Legislation Creeps Forward for Bankrupt Banks
Unlike other topics in Congress, there have been a few steps forward in legislation that governs rules about big failing banks that are forced to enter into bankruptcy proceedings following the financial crisis.
Rewriting Bankruptcy Law
On Monday the House passed bipartisan legislation that will rewrite bankruptcy law that applies to big U.S. banks as well as other financial firms, such as insurance companies. The new legislation is supported by Wall Street banks, but critics feel it favors big banks over their trading partners and does little to prevent other future bailouts of big banks by taxpayers. But prospects for the legislation’s passing in the Senate aren’t clear now that control has flipped from the Democrats to the Republicans.

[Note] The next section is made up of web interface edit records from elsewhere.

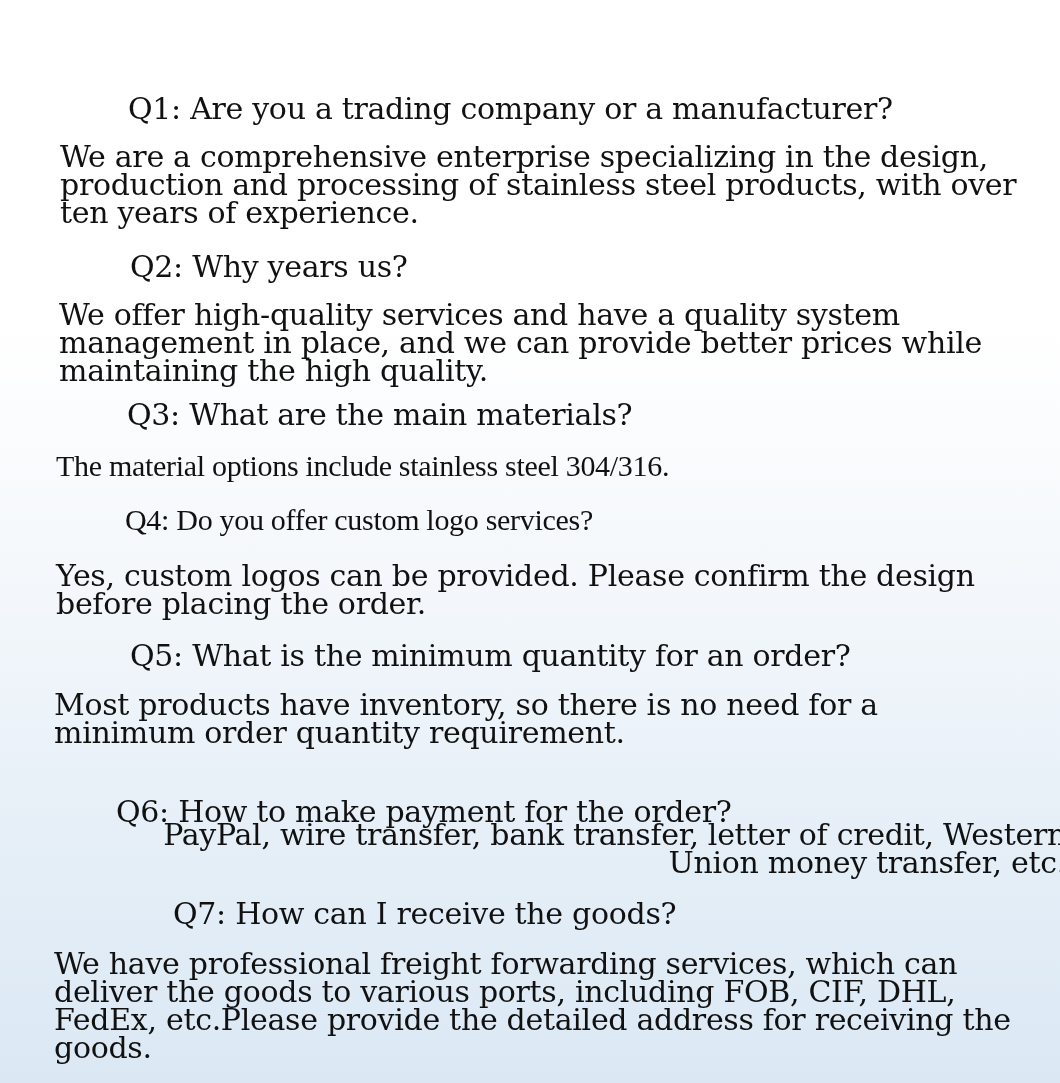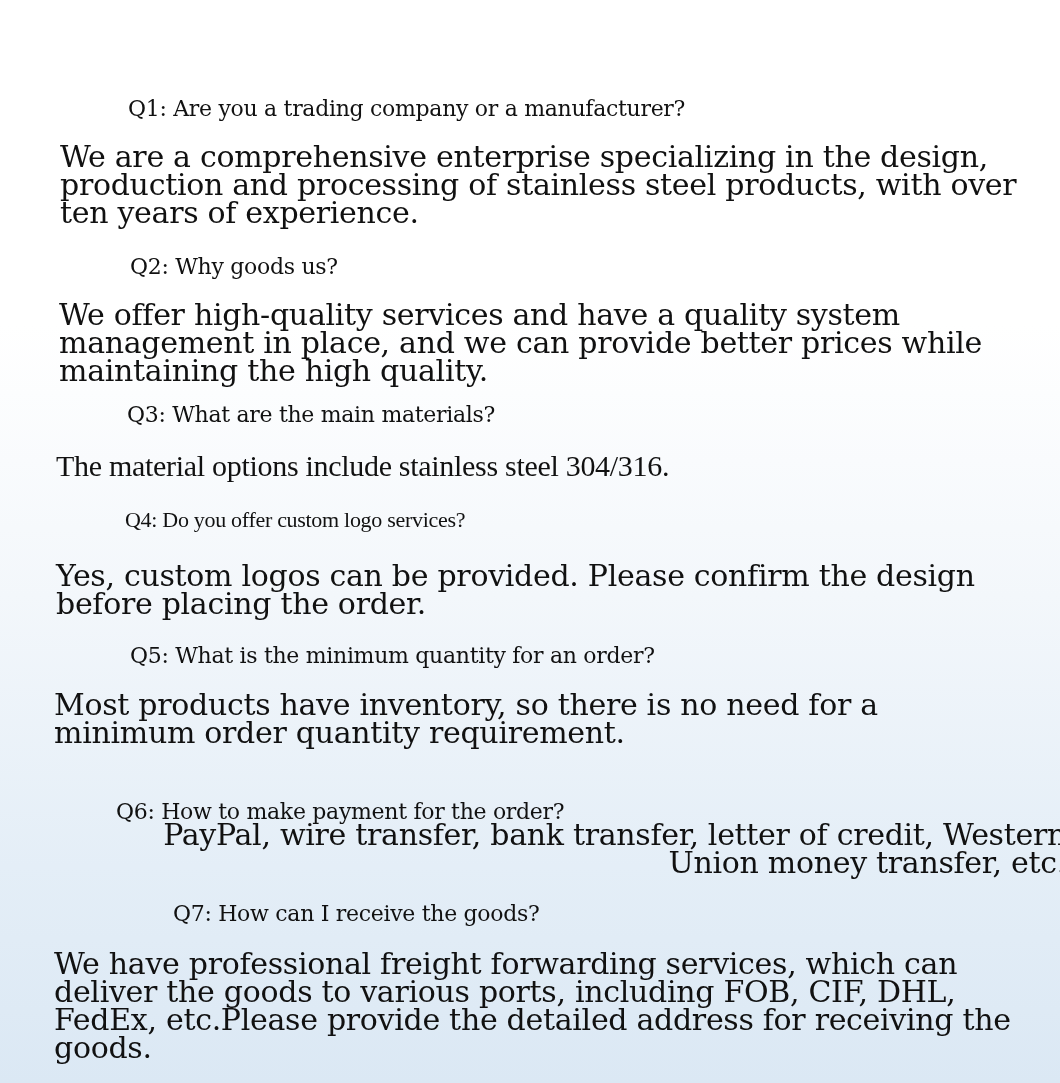--- a/index.html
+++ b/index.html
@@ -5,21 +5,21 @@
   html, body { margin: 0; padding: 0; }
   body {
     width: 1060px; height: 1083px; overflow: hidden;
     background: linear-gradient(180deg, #ffffff 0%, #ffffff 30%, #f3f7fb 55%, #e4eef7 80%, #dbe8f4 100%);
     font-family: "DejaVu Serif", "Liberation Serif", serif;
     color: #111;
     position: relative;
   }
   .q {
     position: absolute;
-    font-size: 22px;
+    font-size: 30px;
     line-height: 34px;
     white-space: nowrap;
     letter-spacing: -0.3px;
   }
   .a {
     position: absolute;
     font-size: 30px;
     line-height: 28px;
     white-space: pre-line;
     letter-spacing: -0.3px;
@@ -31,21 +31,21 @@
 <body>
 
 <div>
   <div class="q" style="left:128px; top:92px;">Q1: Are you a trading company or a manufacturer?</div>
   <div class="a" style="left:38px; top:143px;">We are a comprehensive enterprise specializing in the design,
 production and processing of stainless steel products, with over
 ten years of experience.</div>
 </div>
 
 <div>
-  <div class="q" style="left:130px; top:250px;">Q2: Why goods us?</div>
+  <div class="q" style="left:130px; top:250px;">Q2: Why years us?</div>
   <div class="a" style="left:37px; top:301px;">We offer high-quality services and have a quality system
 management in place, and we can provide better prices while
 maintaining the high quality.</div>
 </div>
 
 <div>
   <div class="q" style="left:127px; top:398px;">Q3: What are the main materials?</div>
   <div class="a" style="left:34px; top:452px;font-family:Liberation Serif, serif;">The material options include stainless steel 304/316.</div>
 </div>
 

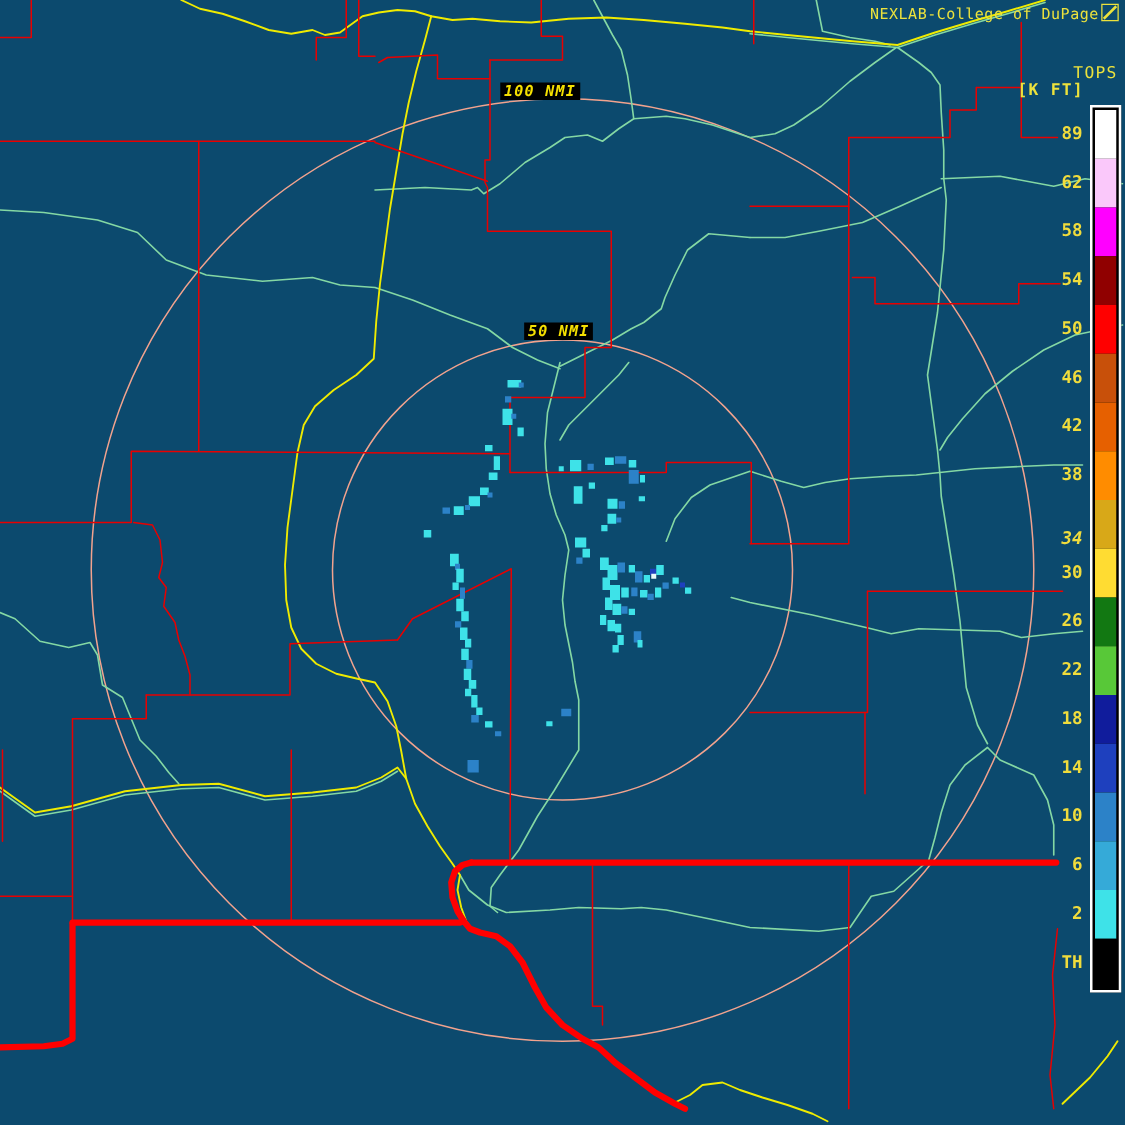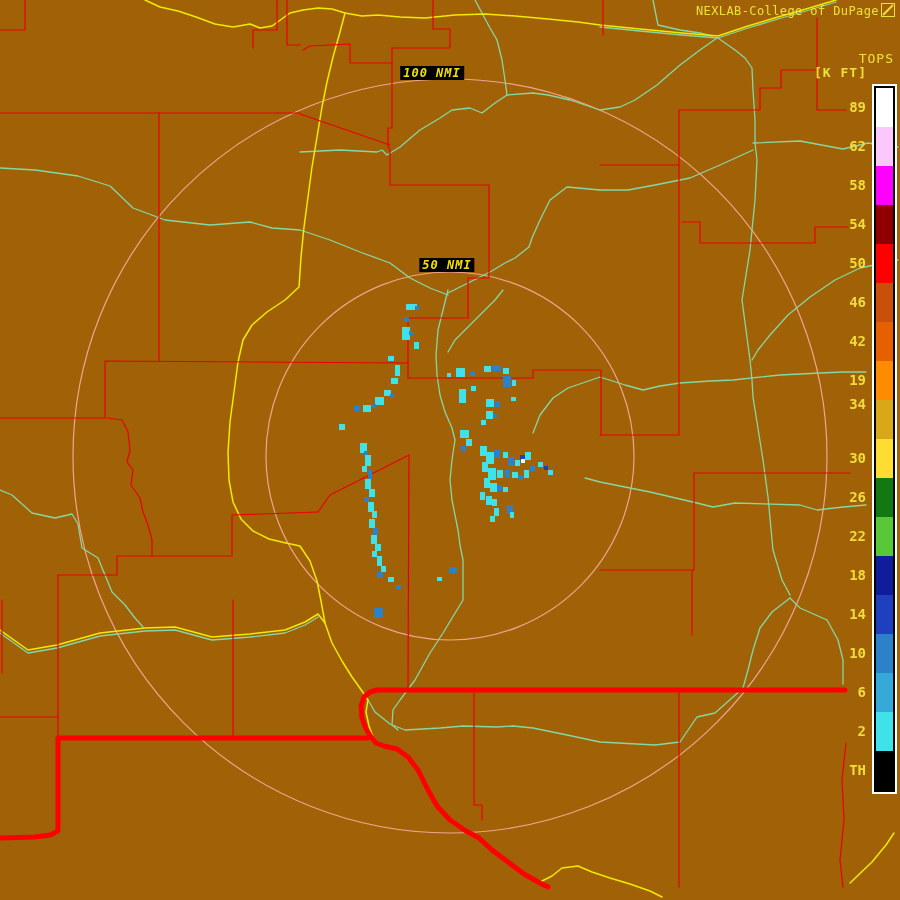--- a/index.html
+++ b/index.html
@@ -1,16 +1,16 @@
 <!DOCTYPE html>
 <html><head>
 <meta charset="utf-8">
 <style>
   html,body{margin:0;padding:0;background:#000;}
-  #stage{position:relative;width:900px;height:900px;background:#a16207;overflow:hidden;
+  #stage{position:relative;width:900px;height:900px;background:#0c4a6e;overflow:hidden;
          font-family:"DejaVu Sans Mono","Liberation Mono",monospace;}
   #map-svg{position:absolute;left:0;top:0;}
   .ovl{position:absolute;white-space:nowrap;}
   #attribution{top:4px;right:21px;color:#ECE23C;font-size:12px;letter-spacing:0.4px;}
   #cod-logo{top:3px;right:5px;width:12px;height:12px;border:1.5px solid #ECE23C;}
   #cod-logo svg{display:block;}
   #scale-heading{top:51px;right:6px;color:#ECE23C;font-size:13px;font-weight:normal;letter-spacing:1px;}
   #scale-units{top:65px;right:33px;color:#ECE23C;font-size:13px;font-weight:bold;letter-spacing:1px;}
   #colorbar{left:872px;top:84px;width:17px;height:702px;border:2px solid #fff;
             background:#000;padding:2px;}
@@ -208,22 +208,22 @@
       <div class="scale-seg" style="top: 665px; background: rgb(0, 0, 0);"></div>
     </div>
   <div id="scale-labels">
       <div class="scale-label" style="top: 98px;">89</div>
       <div class="scale-label" style="top: 137px;">62</div>
       <div class="scale-label" style="top: 176px;">58</div>
       <div class="scale-label" style="top: 215px;">54</div>
       <div class="scale-label" style="top: 254px;">50</div>
       <div class="scale-label" style="top: 293px;">46</div>
       <div class="scale-label" style="top: 332px;">42</div>
-      <div class="scale-label" style="top: 371px;">19</div>
-      <div class="scale-label" style="top: 395px;">34</div>
+      <div class="scale-label" style="top: 371px;">38</div>
+      <div class="scale-label" style="top: 422px; font-style: italic;">34</div>
       <div class="scale-label" style="top: 449px;">30</div>
       <div class="scale-label" style="top: 488px;">26</div>
       <div class="scale-label" style="top: 527px;">22</div>
       <div class="scale-label" style="top: 566px;">18</div>
       <div class="scale-label" style="top: 605px;">14</div>
       <div class="scale-label" style="top: 644px;">10</div>
       <div class="scale-label" style="top: 683px;">6</div>
       <div class="scale-label" style="top: 722px;">2</div>
       <div class="scale-label" style="top: 761px;">TH</div>
     </div>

The 2010 law that was enacted as an overhaul of previous laws gave the Federal Deposit Insurance Corp. (FDIC) authority to seize as well as dismantle any big bank or financial firm capable of collapsing and threatening the broader system.
If the new legislation passes, the FDIC is still able to take over a failing firm’s parent company. But any healthy subsidiaries of that company will be able to continue any operations. Additionally, the legislation would be able to provide relief to banks or financial firms in bankruptcy of some of the legal obligations to holds to other banks and its trading partners. And the partner banks and companies would be forced to wait several days prior to canceling some financial transactions. Chief sponsors of the bill, Reps. Bob Goodlatte (Virginia), Spencer Bachus (Alabama), and Dem. John Coyers (Michigan), say the bill “removes potential obstacles to an efficient bankruptcy of a financial institution.”